This is truly an appalling statistic, begging for an explanation as soon as possible. I believe that such an explanation is possible. With the necessary clinical knowledge, thiamine deficient beriberi would certainly enter into the potential diagnosis. The combination of “shortness of  breath and dizziness”  as an initial guide to its consideration, together with the later onset of “terrible stomach and chest pain” associated with heart failure 8 weeks after parturition in the case of that 34-year old pregnant woman, should have given  rise to its consideration. The trouble with this description is that it is not pathognomonic (uniquely indicative) of beriberi, a diagnosis that the medical profession refuses to recognize as a possibility in America.

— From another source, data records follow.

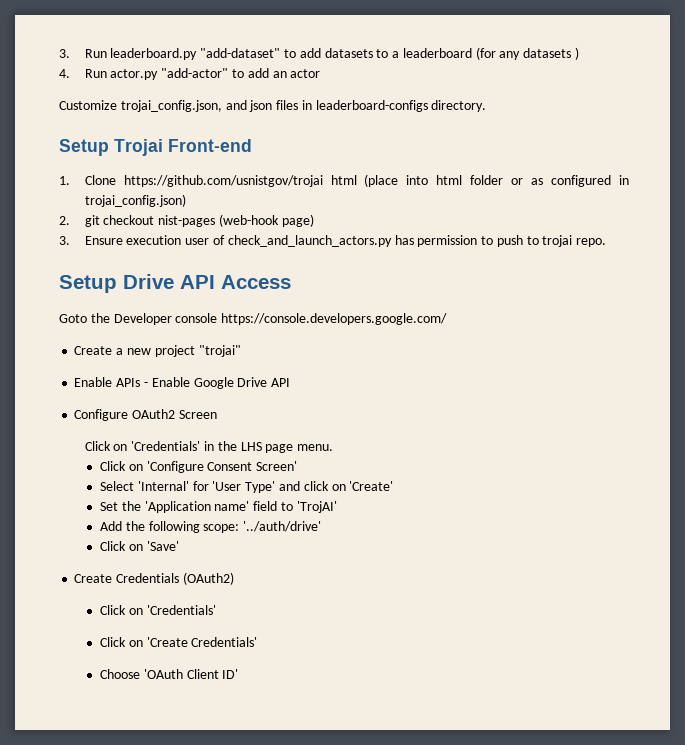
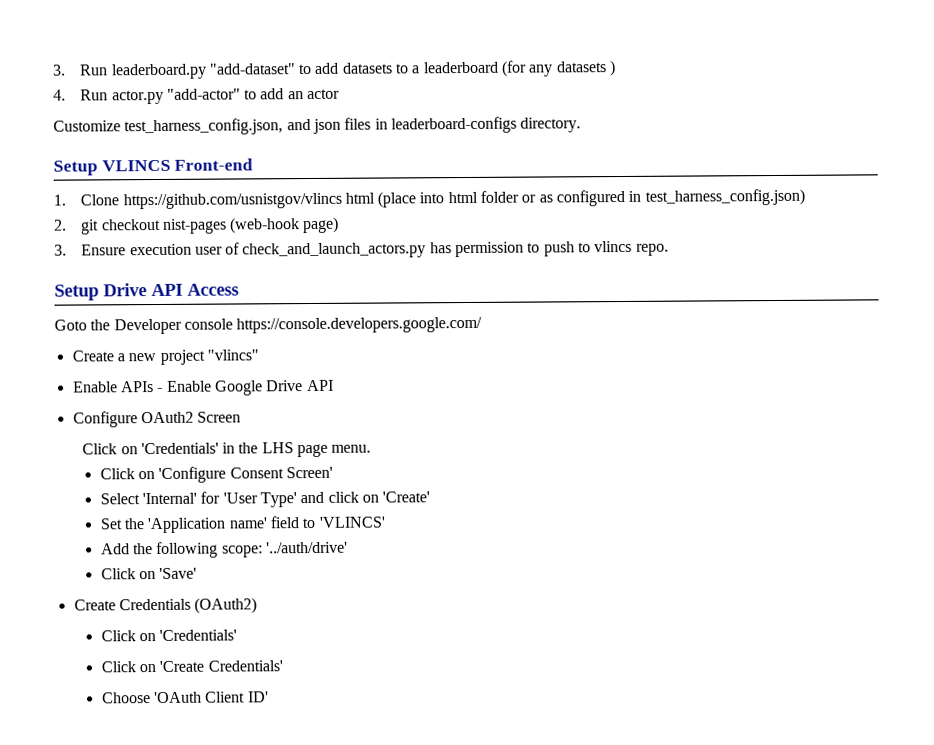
- Customize trojai_config.json, and json files in leaderboard-configs directory.
+ Customize test_harness_config.json, and json files in leaderboard-configs directory.
- Setup Trojai Front-end
+ Setup VLINCS Front-end
- 1. Clone https://github.com/usnistgov/trojai html (place into html folder or as configured in trojai_config.json)
+ 1. Clone https://github.com/usnistgov/vlincs html (place into html folder or as configured in test_harness_config.json)
- 3. Ensure execution user of check_and_launch_actors.py has permission to push to trojai repo.
+ 3. Ensure execution user of check_and_launch_actors.py has permission to push to vlincs repo.
- Create a new project "trojai"
+ Create a new project "vlincs"
- Set the 'Application name' field to 'TrojAI'
+ Set the 'Application name' field to 'VLINCS'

What needs to be understood is that pregnancy is an enormous metabolic stress. The mother has to feed herself and her offspring, requiring a vast amount of cellular energy, not only to meet her own maintenance, but to support the rapid growth of her fetus. The enormous variety of complications in pregnancy can only be explained by a failure to produce sufficient energy to meet the metabolic demand. The diet in America, together with possible and undiagnosed genetic risk, does not always meet that goal. A common problem is known as hyperemesis gravidarum (severe pregnancy vomiting), a thiamine deficiency complication that can result in the much more serious thiamine deficiency brain disease known as Wernicke encephalopathy. So let us look at the evidence to support thiamine deficiency as a cause of pregnancy complications..

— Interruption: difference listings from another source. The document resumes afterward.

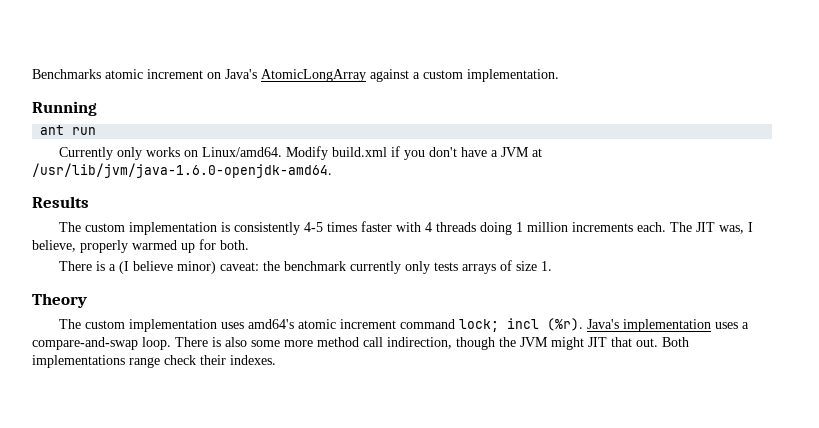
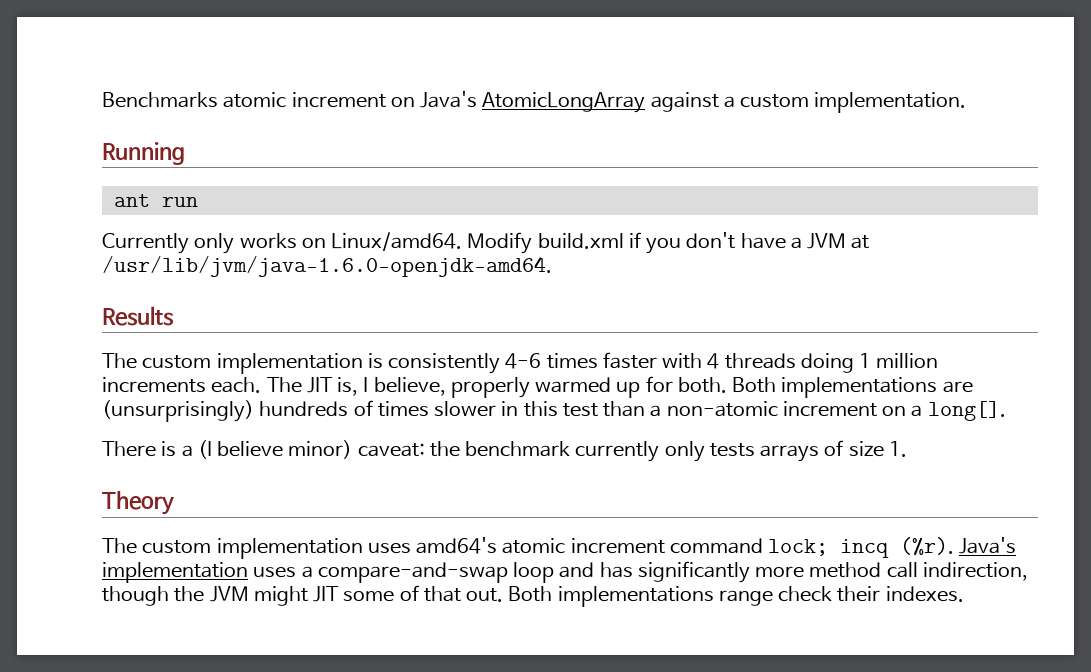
- The custom implementation is consistently 4-5 times faster with 4 threads doing 1 million increments each.
+ The custom implementation is consistently 4-6 times faster with 4 threads doing 1 million increments each.
- The JIT was, I believe, properly warmed up for both.
+ The JIT is, I believe, properly warmed up for both. Both implementations are (unsurprisingly) hundreds of times slower in this test than a non-atomic increment on a long[].
- The custom implementation uses amd64's atomic increment command lock; incl (%r).
+ The custom implementation uses amd64's atomic increment command lock; incq (%r).
- Java's implementation uses a compare-and-swap loop. There is also some more method call indirection, though the JVM might JIT that out.
+ Java's implementation uses a compare-and-swap loop and has significantly more method call indirection, though the JVM might JIT some of that out.

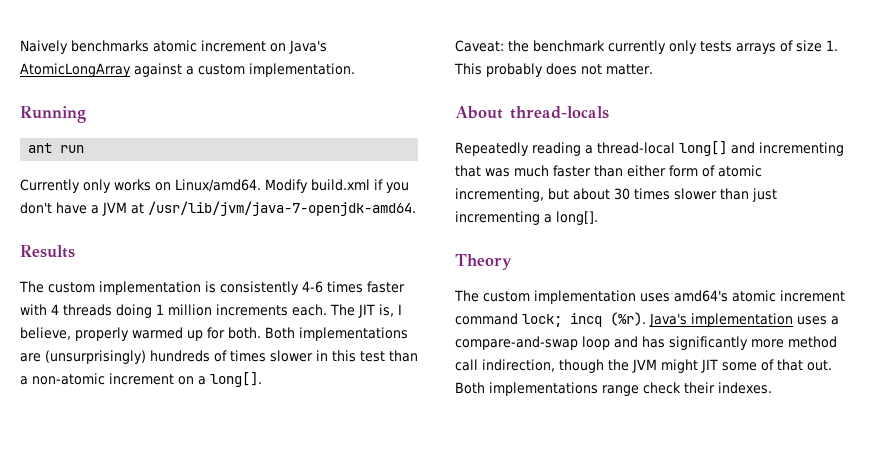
- Benchmarks atomic increment on Java's AtomicLongArray against a custom implementation.
+ Naively benchmarks atomic increment on Java's AtomicLongArray against a custom implementation.
- Modify build.xml if you don't have a JVM at /usr/lib/jvm/java-1.6.0-openjdk-amd64.
+ Modify build.xml if you don't have a JVM at /usr/lib/jvm/java-7-openjdk-amd64.
- There is a (I believe minor) caveat: the benchmark currently only tests arrays of size 1.
+ Caveat: the benchmark currently only tests arrays of size 1. This probably does not matter.
+ About thread-locals
+ Repeatedly reading a thread-local long[] and incrementing that was much faster than either form of atomic incrementing, but about 30 times slower than just incrementing a long[].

Thiamine Treatment of Severe Pregnancy Toxemia

In 2013 I received a letter from a retired American specialist in OB/GYN, John B. Irwin M.D., together with a book that he had written with the intriguing title “The Natural Way to a Trouble-Free Pregnancy” with subtitle “The Toxemia/Thiamine Connection“. He was desperate in trying to locate a physician who could subject his work to further research. His many attempts had fallen on deaf ears. He hoped that I could promulgate his work. In retirement he had hired himself out to the government of the Commonwealth of the Northern Mariana Islands to try to improve upon their system of obstetrical care.  He had attended an introductory meeting with a group of island doctors who were all American board-certified in their specialties. They introduced him to a woman who, at 36 weeks of gestation was essentially moribund with severe preeclampsia (advanced pregnancy toxemia), severe gestational cardiomyopathy (pregnancy heart failure), and with some premature separation of the placenta. Recognizing that the patient had the thiamine deficiency disease beriberi and in spite of the massive skepticism of the assembled doctors, he told them that he was going to make her well with mega-thiamine. He treated her with 100 mg of thiamine daily, reporting that she was physiologically well in six days. She delivered a 3 lbs. 12 oz. infant with a normal Apgar score

Yes, I know how many will react to this. They will say that “this patient was on a tropical island where beriberi was much more likely. This could not happen in America where the science of nutrition is so well known and where all the foods are enriched with vitamins”.

Thiamine Deficiency and Pregnancy Complications

Because of this case, Dr. Irwin started the clinic patients on prophylactic thiamine, beginning in the second trimester. Over a period of 25 years, during his retirement, he had found that it prevented the development of every type of toxemia completely, including eclampsia, preeclampsia, intra-uterine growth retardation, premature delivery, fetal death, premature rupture of membranes, placenta previa and gestational diabetes. In short, he had found that this simple non-toxic administration of megadose thiamine had virtually abolished all the common complications of pregnancy. It is important to recognize that he had spent his professional lifetime before retirement in Connecticut, attempting to bring healthy babies into the world. He was conversant with all the complications of pregnancy, for which he had previously known the absence of adequate treatment. He wondered whether the island doctors had failed to recognize beriberi, or whether toxemias of pregnancy were merely a manifestation of thiamine deficiency.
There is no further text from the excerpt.